### Work to complete
Could you transcribe the entries below exactly, without any of the pictures?

==== Input data

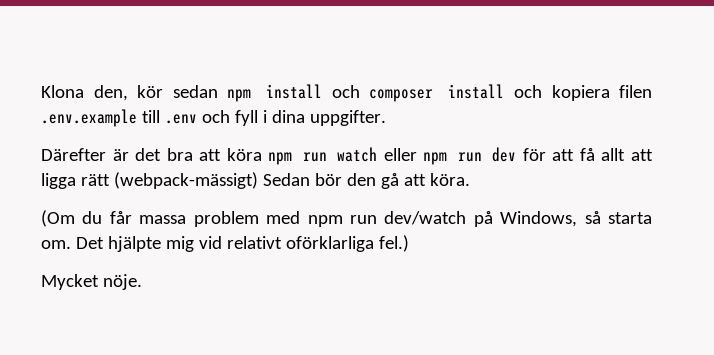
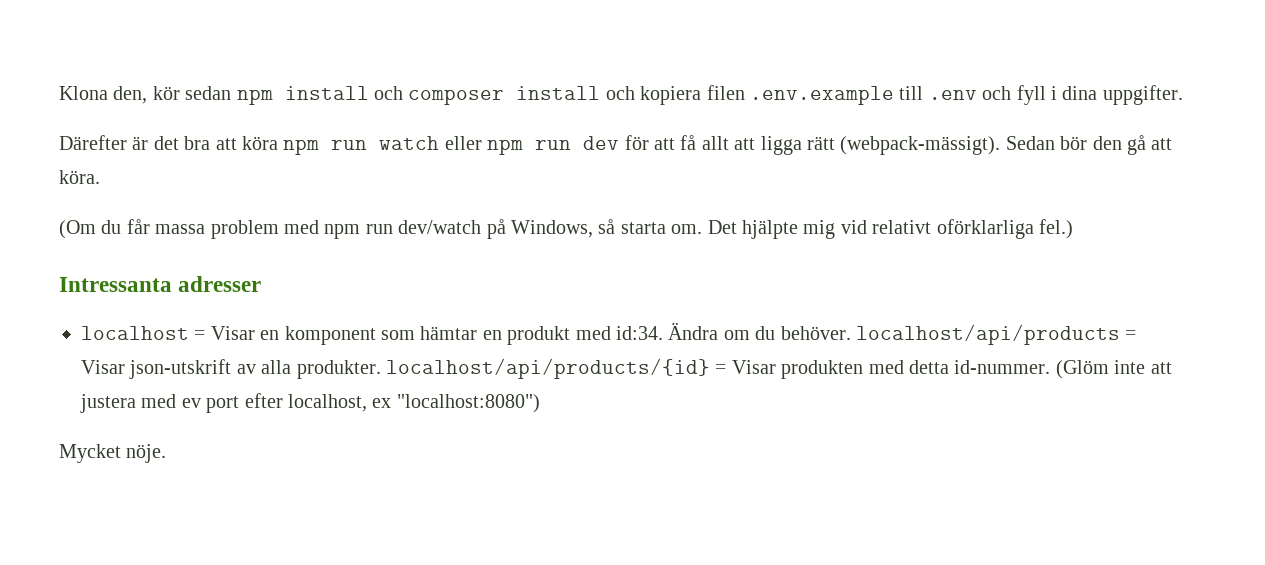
- Därefter är det bra att köra npm run watch eller npm run dev för att få allt att ligga rätt (webpack-mässigt) Sedan bör den gå att köra.
+ Därefter är det bra att köra npm run watch eller npm run dev för att få allt att ligga rätt (webpack-mässigt). Sedan bör den gå att köra.
+ Intressanta adresser
+ localhost = Visar en komponent som hämtar en produkt med id:34. Ändra om du behöver. localhost/api/products = Visar json-utskrift av alla produkter. localhost/api/products/{id} = Visar produkten med detta id-nummer. (Glöm inte att justera med ev port efter localhost, ex "localhost:8080")

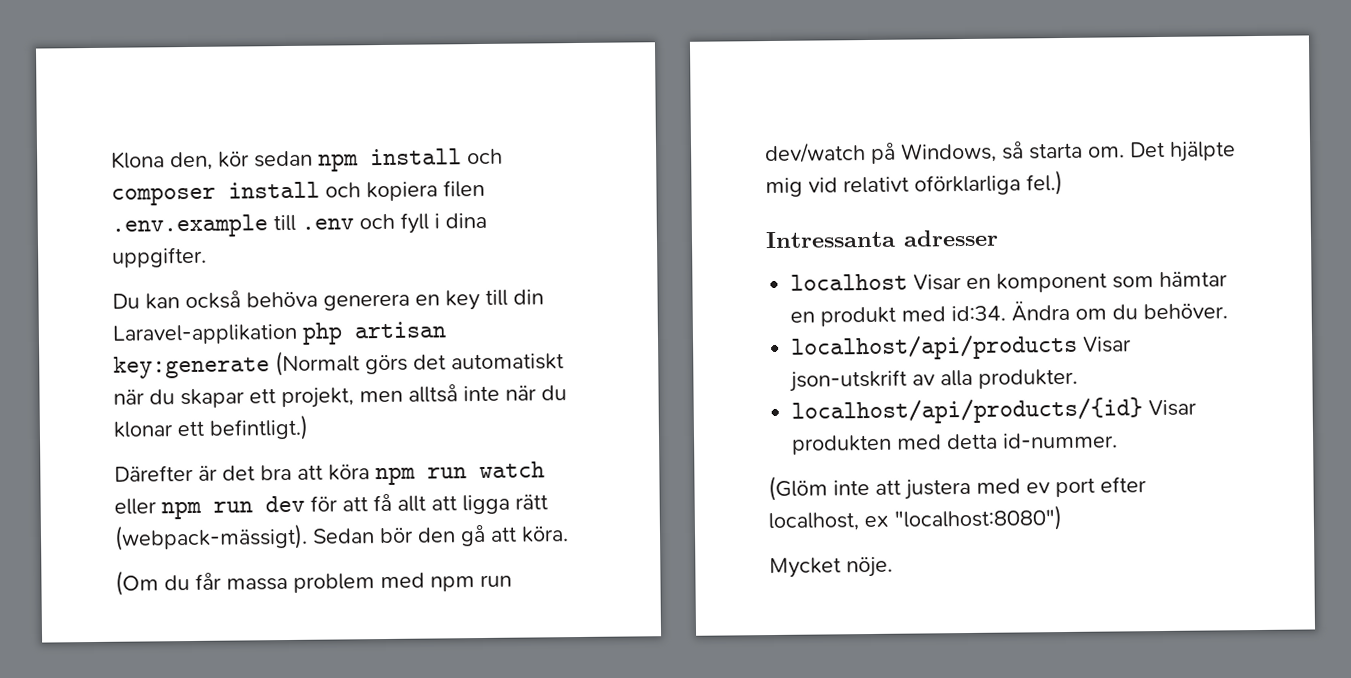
+ Du kan också behöva generera en key till din Laravel-applikation php artisan key:generate (Normalt görs det automatiskt när du skapar ett projekt, men alltså inte när du klonar ett befintligt.)
- localhost = Visar en komponent som hämtar en produkt med id:34.
+ localhost Visar en komponent som hämtar en produkt med id:34.
- Ändra om du behöver. localhost/api/products = Visar json-utskrift av alla produkter. localhost/api/products/{id} = Visar produkten med detta id-nummer. (Glöm inte att justera med ev port efter localhost, ex "localhost:8080")
+ Ändra om du behöver.
+ localhost/api/products Visar json-utskrift av alla produkter.
+ localhost/api/products/{id} Visar produkten med detta id-nummer.
+ (Glöm inte att justera med ev port efter localhost, ex "localhost:8080")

========

### Solution to this exercise
- Därefter är det bra att köra npm run watch eller npm run dev för att få allt att ligga rätt (webpack-mässigt) Sedan bör den gå att köra.
+ Därefter är det bra att köra npm run watch eller npm run dev för att få allt att ligga rätt (webpack-mässigt). Sedan bör den gå att köra.
+ Intressanta adresser
+ localhost = Visar en komponent som hämtar en produkt med id:34. Ändra om du behöver. localhost/api/products = Visar json-utskrift av alla produkter. localhost/api/products/{id} = Visar produkten med detta id-nummer. (Glöm inte att justera med ev port efter localhost, ex "localhost:8080")

+ Du kan också behöva generera en key till din Laravel-applikation php artisan key:generate (Normalt görs det automatiskt när du skapar ett projekt, men alltså inte när du klonar ett befintligt.)
- localhost = Visar en komponent som hämtar en produkt med id:34.
+ localhost Visar en komponent som hämtar en produkt med id:34.
- Ändra om du behöver. localhost/api/products = Visar json-utskrift av alla produkter. localhost/api/products/{id} = Visar produkten med detta id-nummer. (Glöm inte att justera med ev port efter localhost, ex "localhost:8080")
+ Ändra om du behöver.
+ localhost/api/products Visar json-utskrift av alla produkter.
+ localhost/api/products/{id} Visar produkten med detta id-nummer.
+ (Glöm inte att justera med ev port efter localhost, ex "localhost:8080")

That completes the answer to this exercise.